▸ Exercise requirements
Give again, word for word, the lines below that run from the line with "[561,355,700,376] [Warehousexx ->" through the line with "[206,229,254,241] videos ->". Drop the pictures.

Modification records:

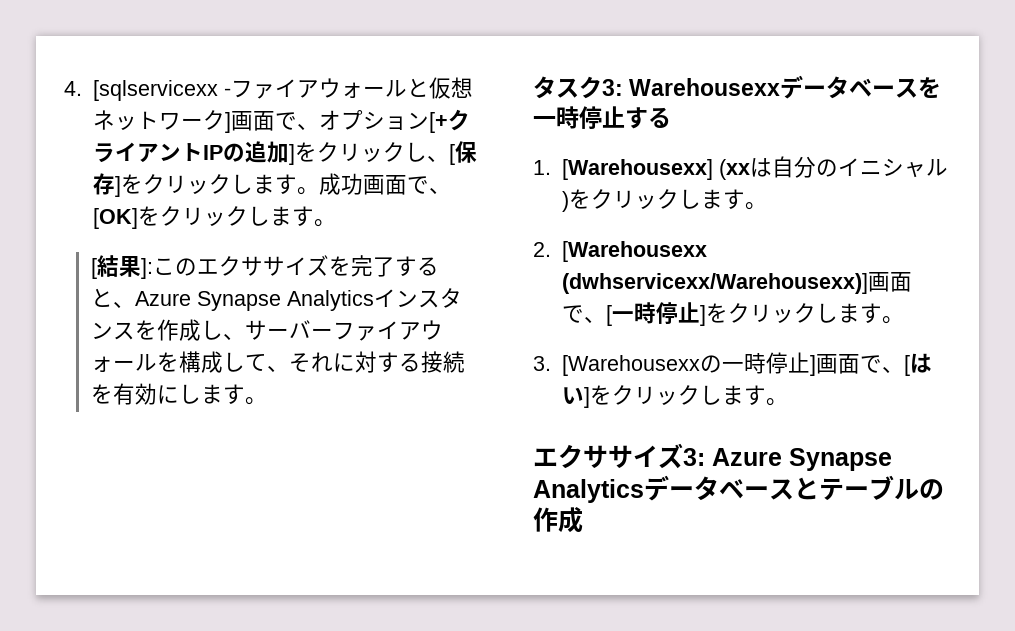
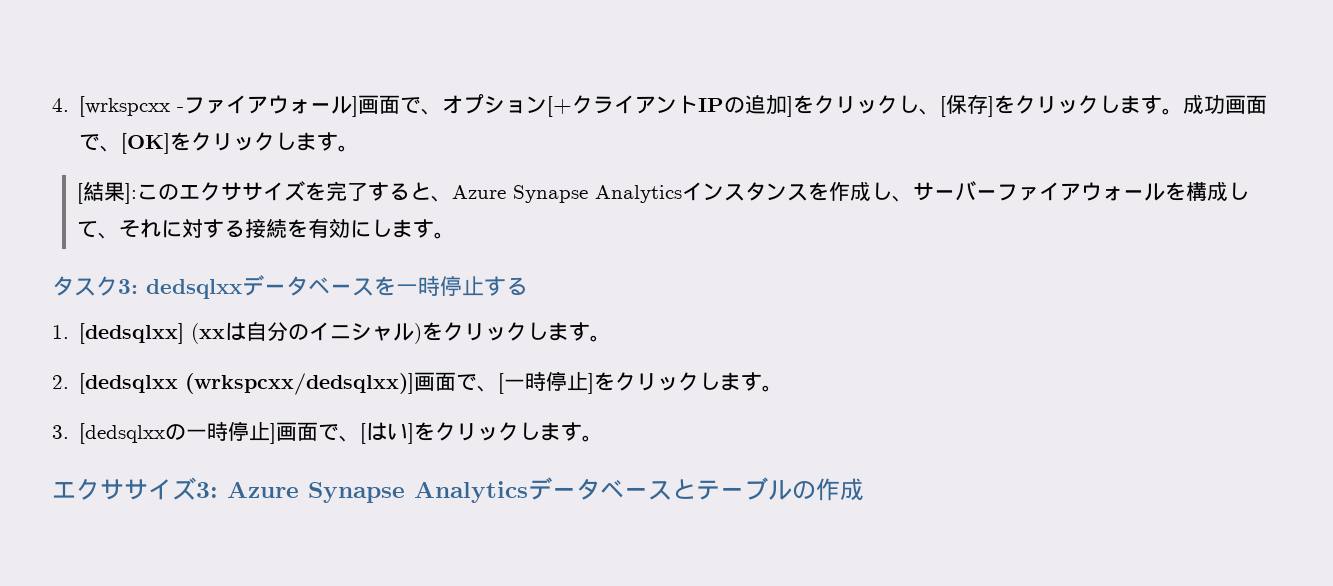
[92,80,218,101] [sqlservicexx -> [79,96,171,117] [wrkspcxx
[406,77,473,99] [92,110,225,130] と仮想ネットワーク -> (353, 105) none
[629,78,781,96] Warehousexx -> [146,279,242,299] dedsqlxx
[561,159,713,180] [Warehousexx] -> [79,323,185,344] [dedsqlxx]
[561,241,707,262] [561,273,868,294] [Warehousexx (dwhservicexx/Warehousexx)] -> [79,373,415,395] [dedsqlxx (wrkspcxx/dedsqlxx)]
[561,355,700,376] [Warehousexx -> [79,423,166,444] [dedsqlxx

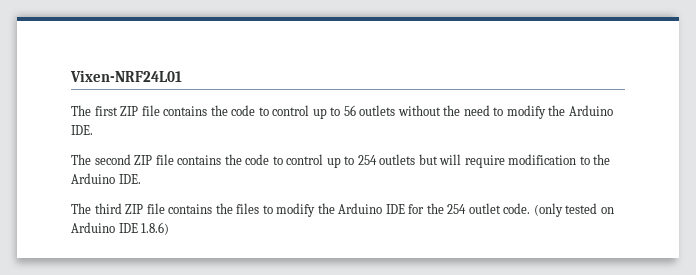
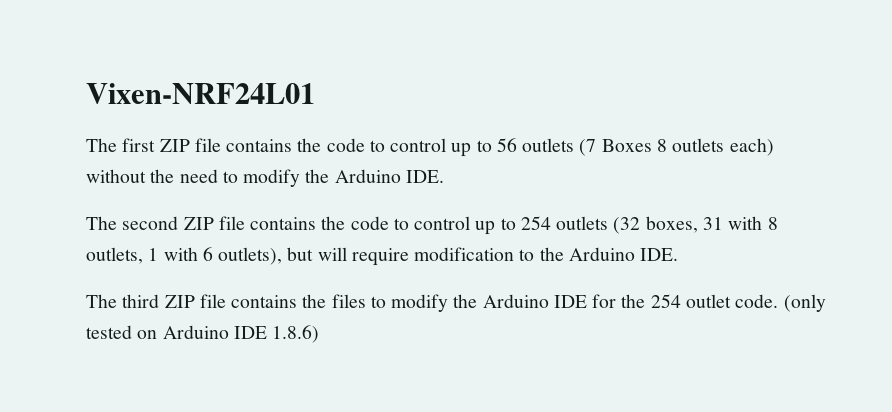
(396, 110) none -> [579,138,774,156] (7 Boxes 8 outlets each)
(416, 159) none -> [613,216,778,234] [86,247,283,265] (32 boxes, 31 with 8 outlets, 1 with 6 outlets),

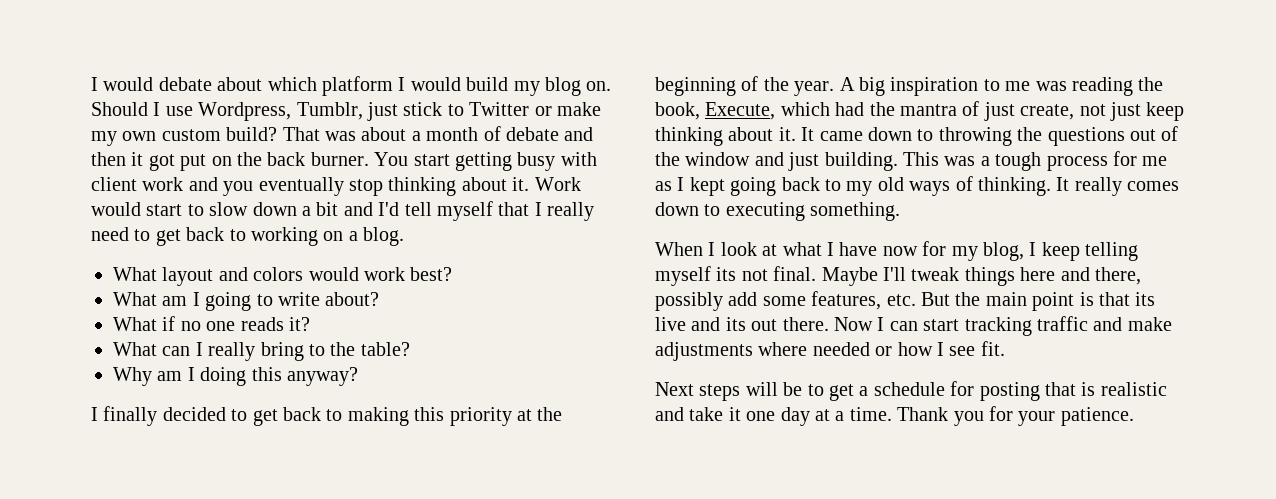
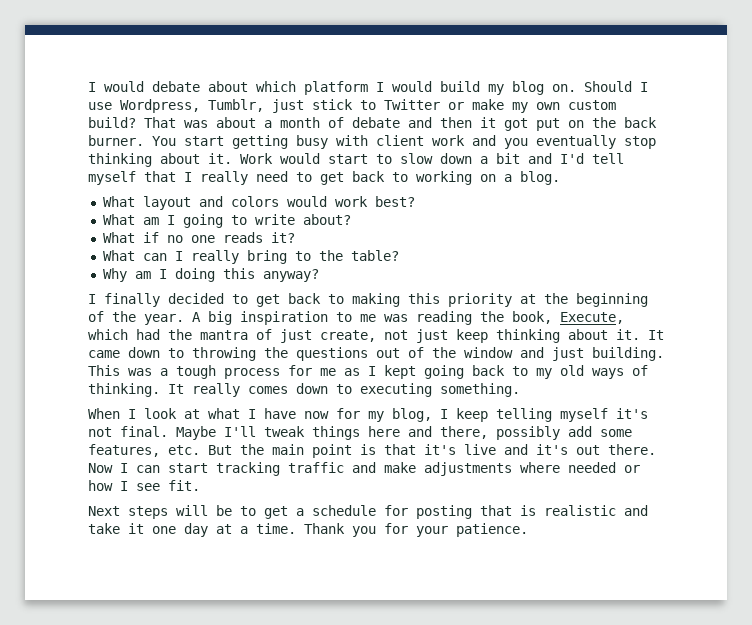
[716,267,737,281] its -> [616,408,648,419] it's
[1135,292,1156,306] its -> [424,444,456,455] it's
[725,317,746,331] its -> [536,444,568,455] it's

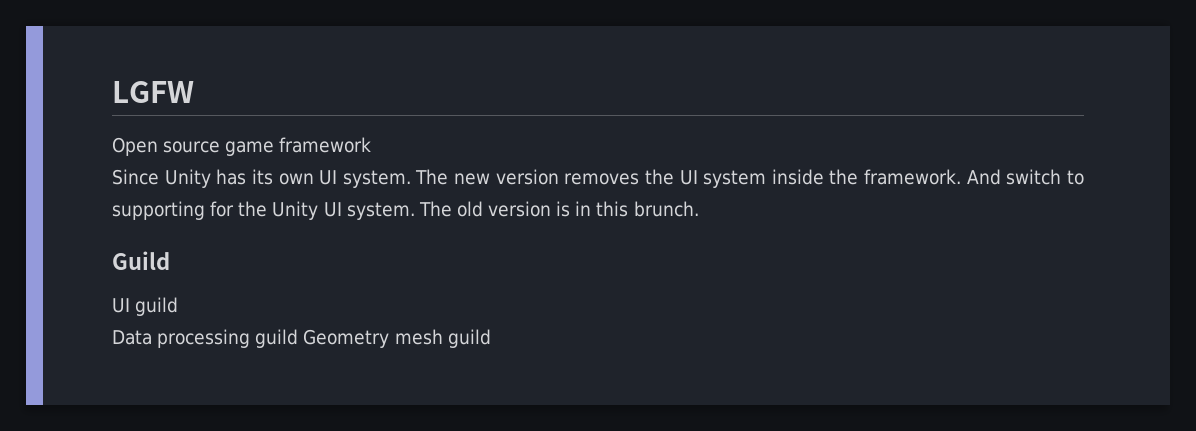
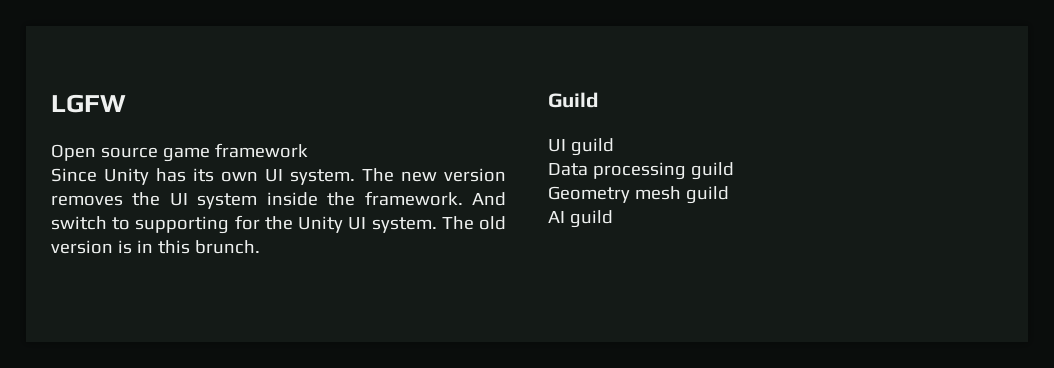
(299, 338) none -> (734, 171) //
(491, 338) none -> [548,210,613,228] // AI guild

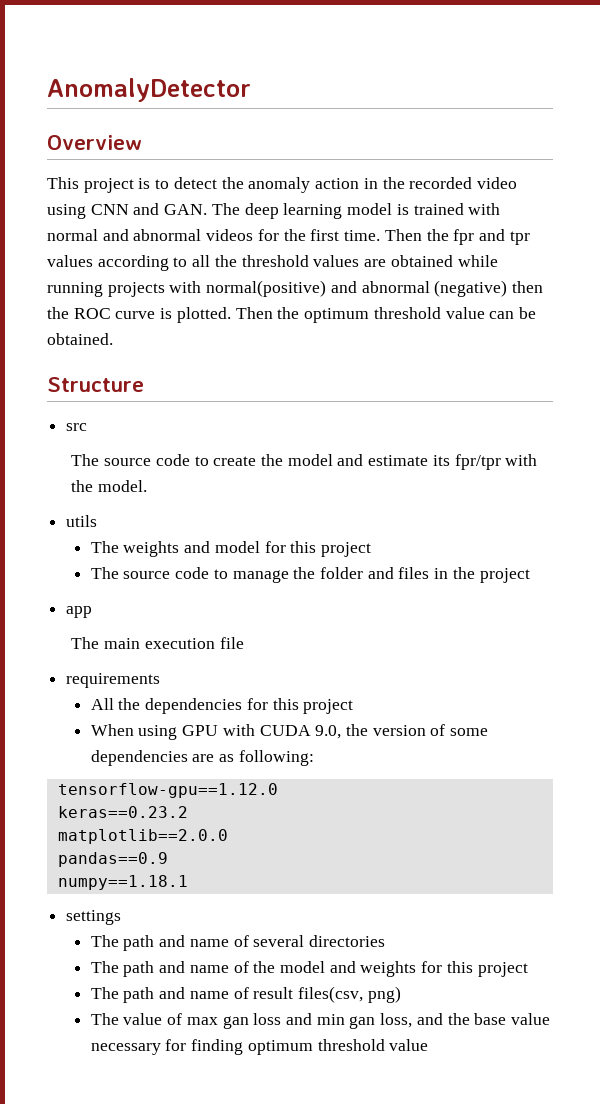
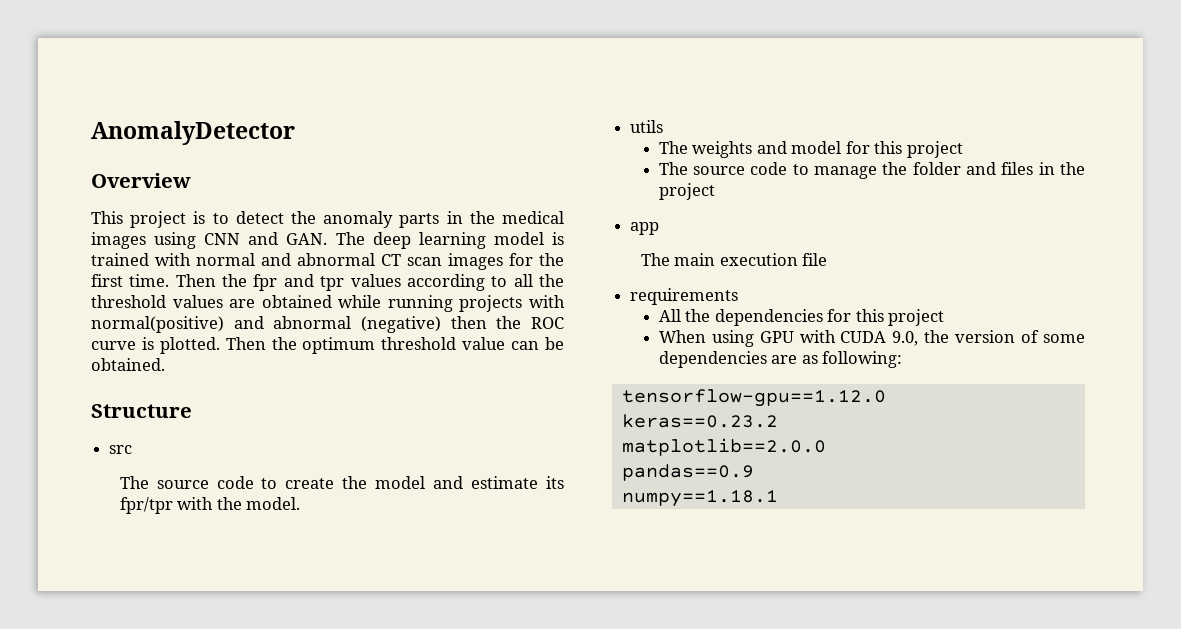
[315,177,517,189] action in the recorded video -> [399,211,564,228] [91,232,146,249] parts in the medical images
[206,229,254,241] videos -> [381,253,503,270] CT scan images
[66,910,122,925] [90,935,385,951] [90,961,528,977] [90,986,401,1003] [90,1013,551,1029] [90,1039,429,1055] // settings // The path and name of several directories // The path and name of the model and weights for this project // The path and name of result files(csv, png) // The value of max gan loss and min gan loss, and the base value necessary for finding optimum threshold value -> (778, 498) none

▸ Answer to this exercise
[561,355,700,376] [Warehousexx -> [79,423,166,444] [dedsqlxx

(396, 110) none -> [579,138,774,156] (7 Boxes 8 outlets each)
(416, 159) none -> [613,216,778,234] [86,247,283,265] (32 boxes, 31 with 8 outlets, 1 with 6 outlets),

[716,267,737,281] its -> [616,408,648,419] it's
[1135,292,1156,306] its -> [424,444,456,455] it's
[725,317,746,331] its -> [536,444,568,455] it's

(299, 338) none -> (734, 171) //
(491, 338) none -> [548,210,613,228] // AI guild

[315,177,517,189] action in the recorded video -> [399,211,564,228] [91,232,146,249] parts in the medical images
[206,229,254,241] videos -> [381,253,503,270] CT scan images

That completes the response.